#### PROBLEM DESCRIPTION:
Output exactly the lines of the listing below that run from the line with "font-weight: bold ->" through the line with "font-size: 14px ->". No pictures.

#### MATERIAL FOR THIS TASK:
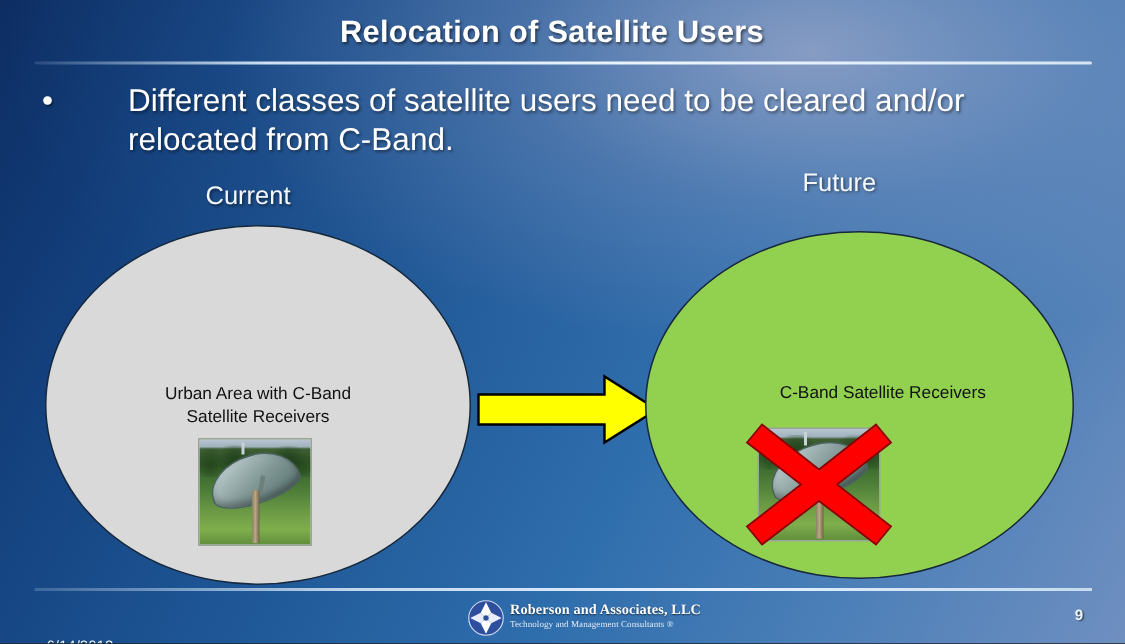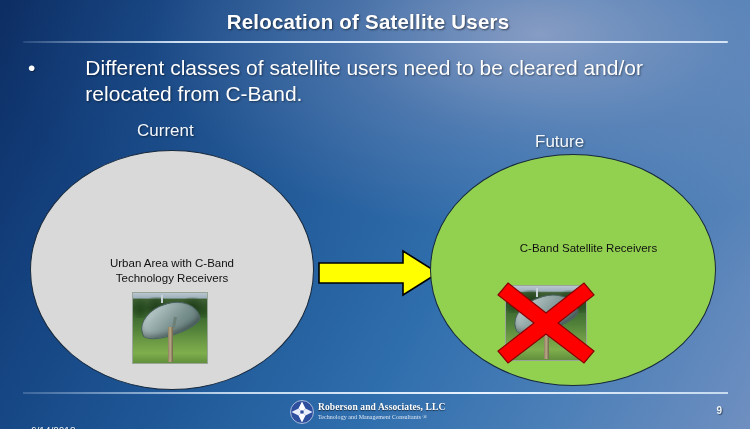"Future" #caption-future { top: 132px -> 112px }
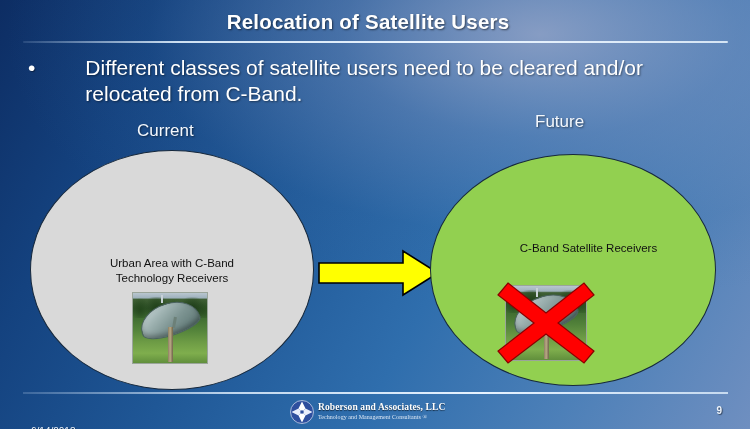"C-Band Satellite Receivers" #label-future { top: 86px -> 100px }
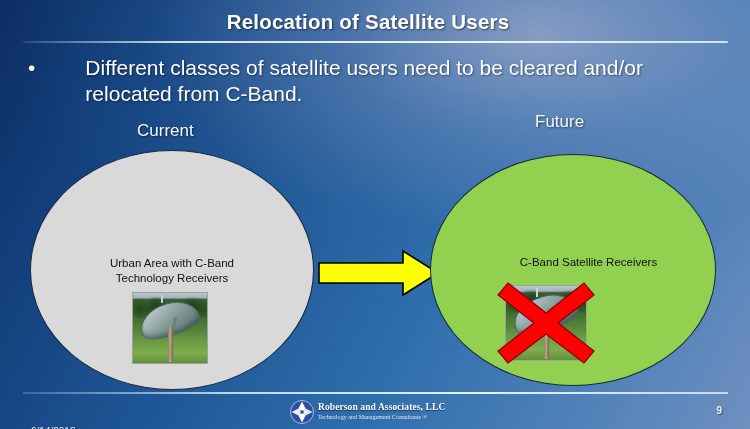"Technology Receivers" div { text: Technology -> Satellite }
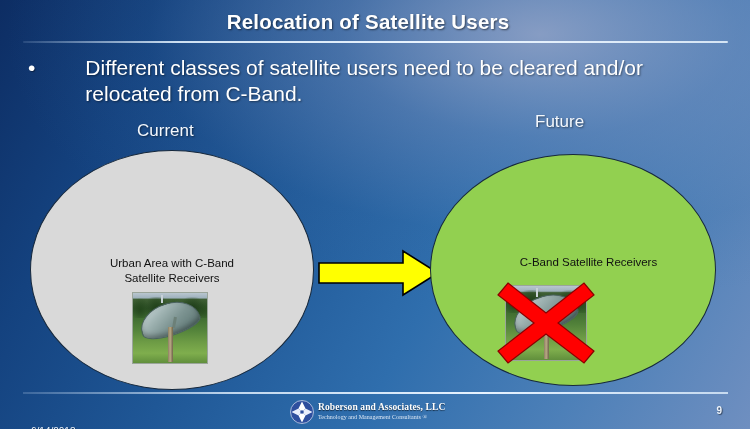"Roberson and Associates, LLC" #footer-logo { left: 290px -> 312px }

---

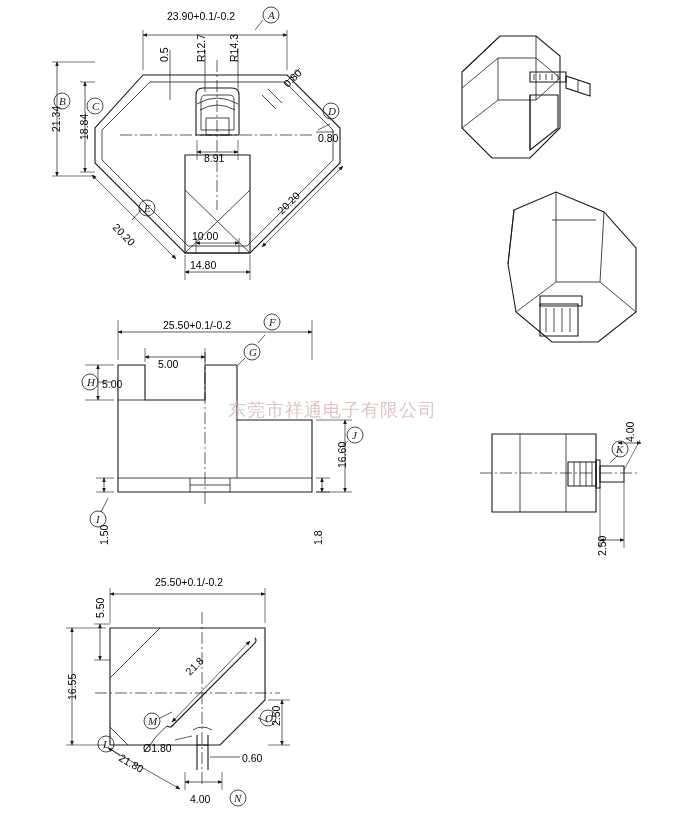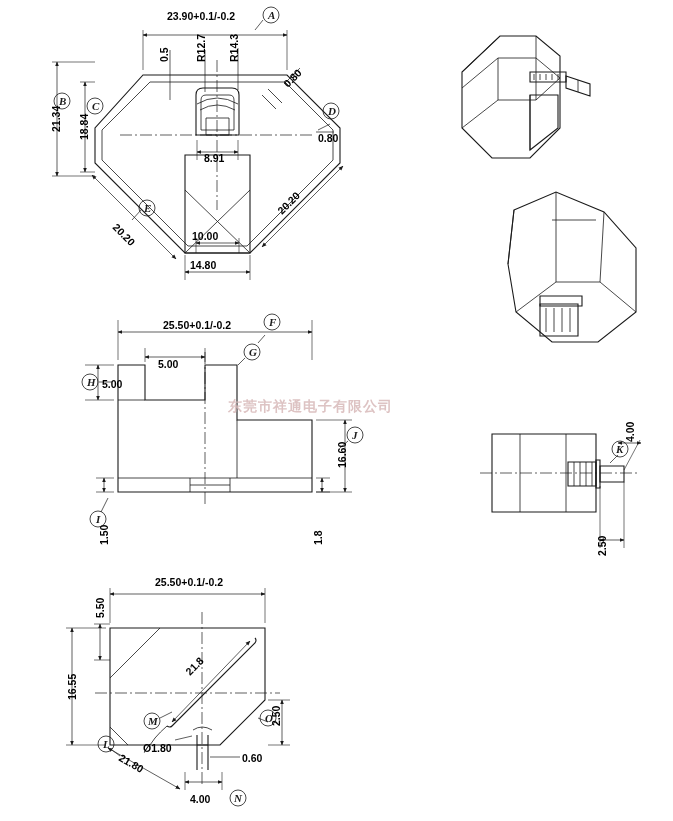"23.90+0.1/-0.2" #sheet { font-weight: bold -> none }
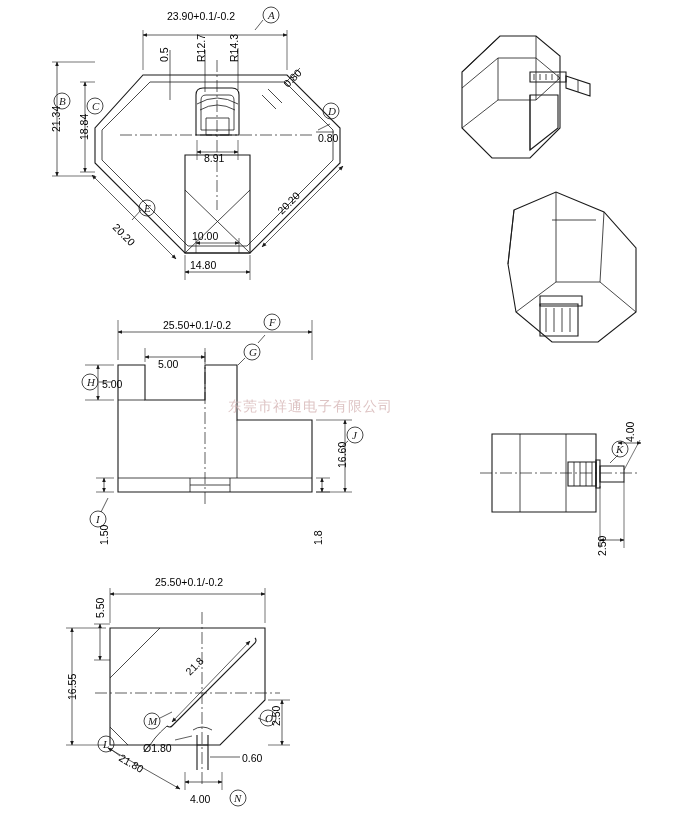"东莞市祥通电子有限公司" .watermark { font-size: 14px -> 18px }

#### SOLUTION TO THIS TASK:
"23.90+0.1/-0.2" #sheet { font-weight: bold -> none }
"东莞市祥通电子有限公司" .watermark { font-size: 14px -> 18px }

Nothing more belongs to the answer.